Debt Buyers and Debt Collection

I just read an article called “Paper Boys – Inside the Dark, Labryinthine, and Extremely Lucrative World of Consumer Debt Collection” by Jake Halpern in the New York Times Magazine. If you have half an hour and are interested in learning about the debt buying/debt collection industry, it is a great read. You can find the article here: http://www.nytimes.com/interactive/2014/08/15/magazine/bad-paper-debt-collector.html?_r=0

The takeaway for me as an Indiana consumer law attorney is that debt collectors, or collection agencies if you prefer to call them that, cannot be trusted. Mistakes are common when debt is transferred because there is no incentive for the original creditor, debt broker, debt buyer or debt collector who is selling the debt to make sure the information provided is accurate. Most debt sales are “as-is” and the sales contract makes clear to the purchaser that the seller is making no warranty, guarantee or representation that the information being sold is in any way accurate. So the seller has no motivation to make sure it is accurate.
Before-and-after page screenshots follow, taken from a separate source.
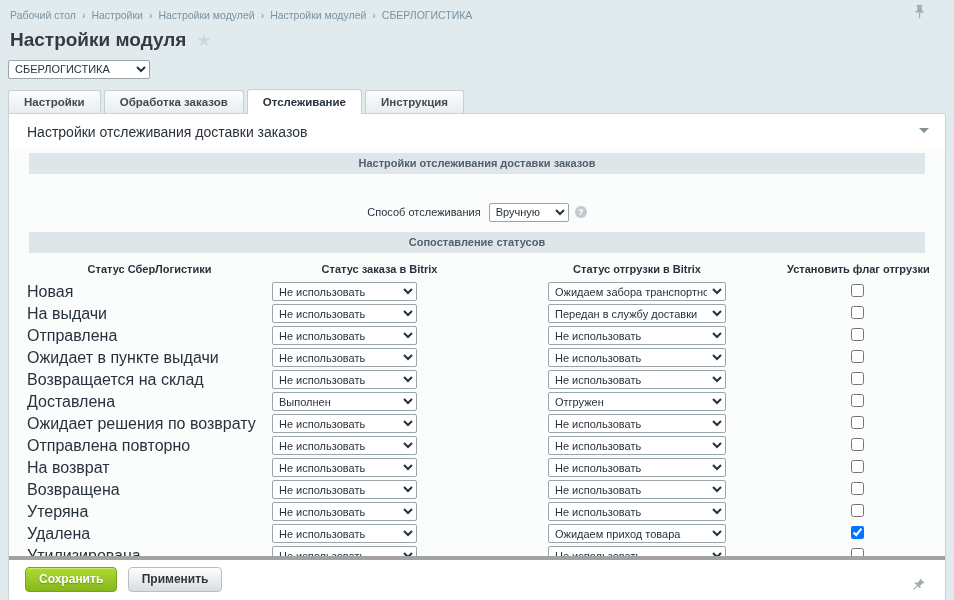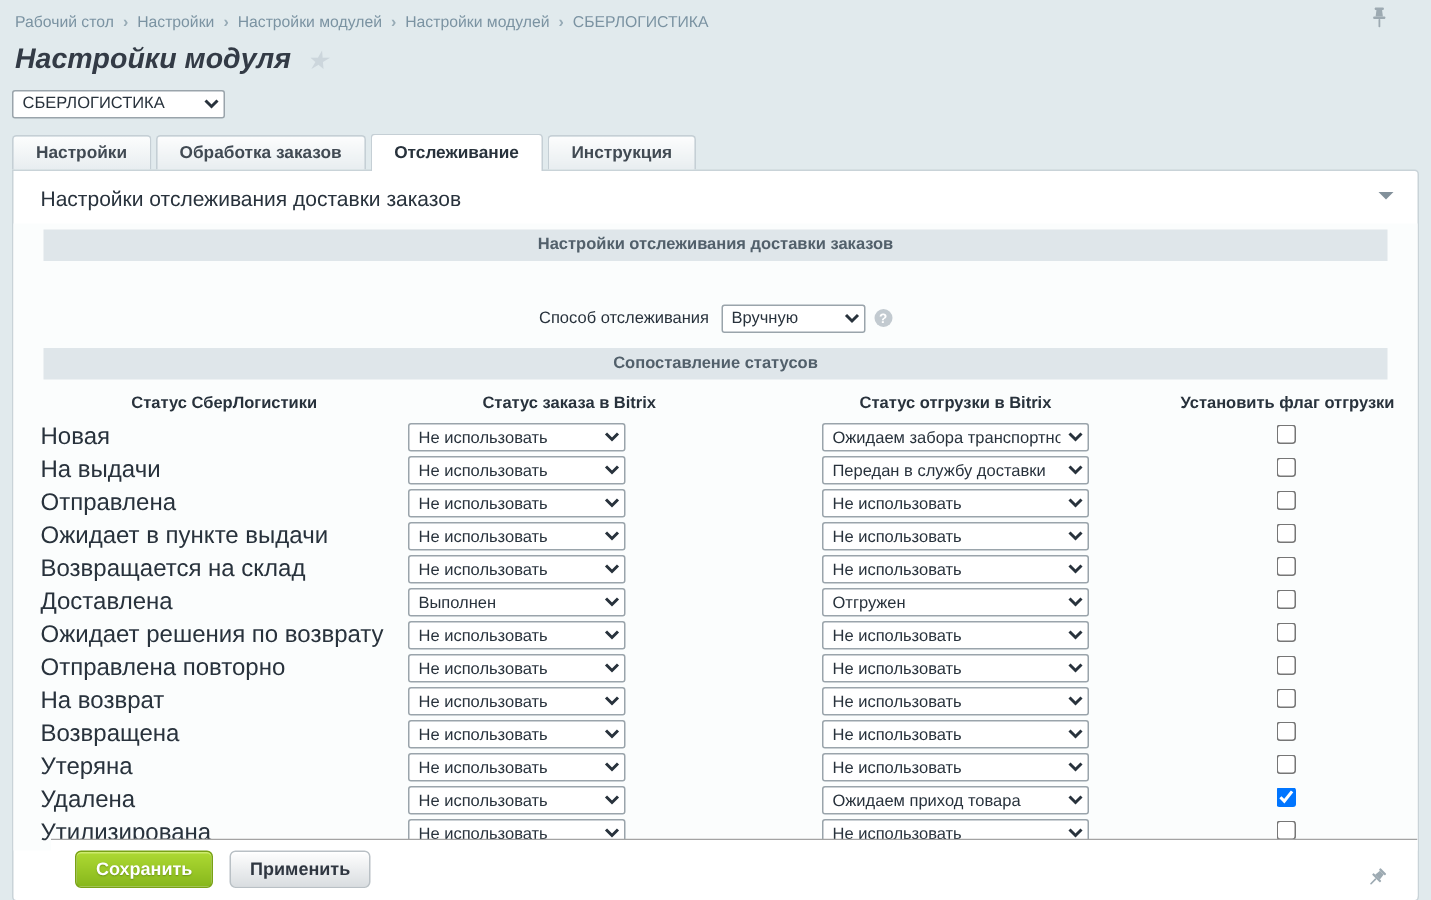--- a/index.html
+++ b/index.html
@@ -10,21 +10,21 @@
     color:#28323c;
   }
   .page { padding:0 8px; position:relative; }
 
   
   .breadcrumb { padding:9px 2px 0 2px; font-size:10.5px; color:#7b93a2; }
   .breadcrumb a { color:#7b93a2; text-decoration:none; cursor:pointer; }
   .breadcrumb .sep { color:#97abb6; margin:0 6px; font-weight:bold; }
 
   
-  .title-row { padding:8px 2px 6px 2px; display:flex; align-items:center;font-style:italic; }
+  .title-row { padding:8px 2px 6px 2px; display:flex; align-items:center; }
   .page-title { font-size:19px; font-weight:bold; color:#333b46; }
   .fav-star { margin-left:10px; font-size:17px; color:#ccd6dc; cursor:pointer; line-height:1; }
 
   
   .module-select-wrap { padding:2px 0 10px 0; }
   select {
     font-family:"Liberation Sans", sans-serif;
     font-size:11px;
     height:19px;
     border:1px solid #9aa4ab;
@@ -84,21 +84,21 @@
     height:21px; line-height:21px;
     text-align:center;
     font-size:11px; font-weight:bold; color:#52606b;
     margin:0 2px;
   }
   .method-row {
     display:flex; align-items:center; justify-content:center;
     padding:29px 0 10px 0;
   }
   .method-label { font-size:11px; color:#28323c; margin-right:8px; }
-  .method-select { width:96px; }
+  .method-select { width:80px; }
   .help-icon {
     display:inline-block; width:12px; height:12px; margin-left:6px;
     border-radius:50%;
     background:#c2cad0;
     color:#fff; font-size:9px; font-weight:bold;
     text-align:center; line-height:12px;
     cursor:pointer;
   }
 
   
@@ -115,25 +115,24 @@
   td.order-cell { padding-left:18px; }
   td.ship-cell { text-align:center; }
   td.flag-cell { text-align:center; }
   .order-select { width:145px; }
   .ship-select { width:178px; }
   input[type=checkbox] { width:13px; height:13px; cursor:pointer; }
 
   
   .button-bar {
     position:absolute; left:0; right:0; bottom:0;
-    border-top:1px solid #a3a3a3;
+    border-top:4px solid #a3a3a3;
     background:#fff;
     padding:7px 16px 8px 16px;
     border-radius:0 0 3px 3px;
-    margin-left:25px;
   }
   .btn {
     display:inline-block;
     font-family:"Liberation Sans", sans-serif;
     font-size:12px; font-weight:bold;
     padding:4px 13px 5px 13px;
     border-radius:4px;
     cursor:pointer;
     margin-right:6px;
   }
Not only are mistakes made when debt is sold, but sellers have reason to falsify the information provided simply to make money. An example the article touches on is the date of last payment information. If a debt is “re-aged,” in other words the date of (supposed) last payment or first delinquency is made more recent, the debt can become significantly more valuable on the open market because generally more recent debts are easier to collect. The problem is, the date of last payment or first delinquency is the event that starts running of the statute of limitations. So providing a consumer, or even a court, false information about this date could have negative consequences for the consumer.

The point is, representations by debt collectors whether in letters, on the phone or in court documents should be carefully evaluated for accuracy. Because all too often – for various reasons – the representations simply are not true.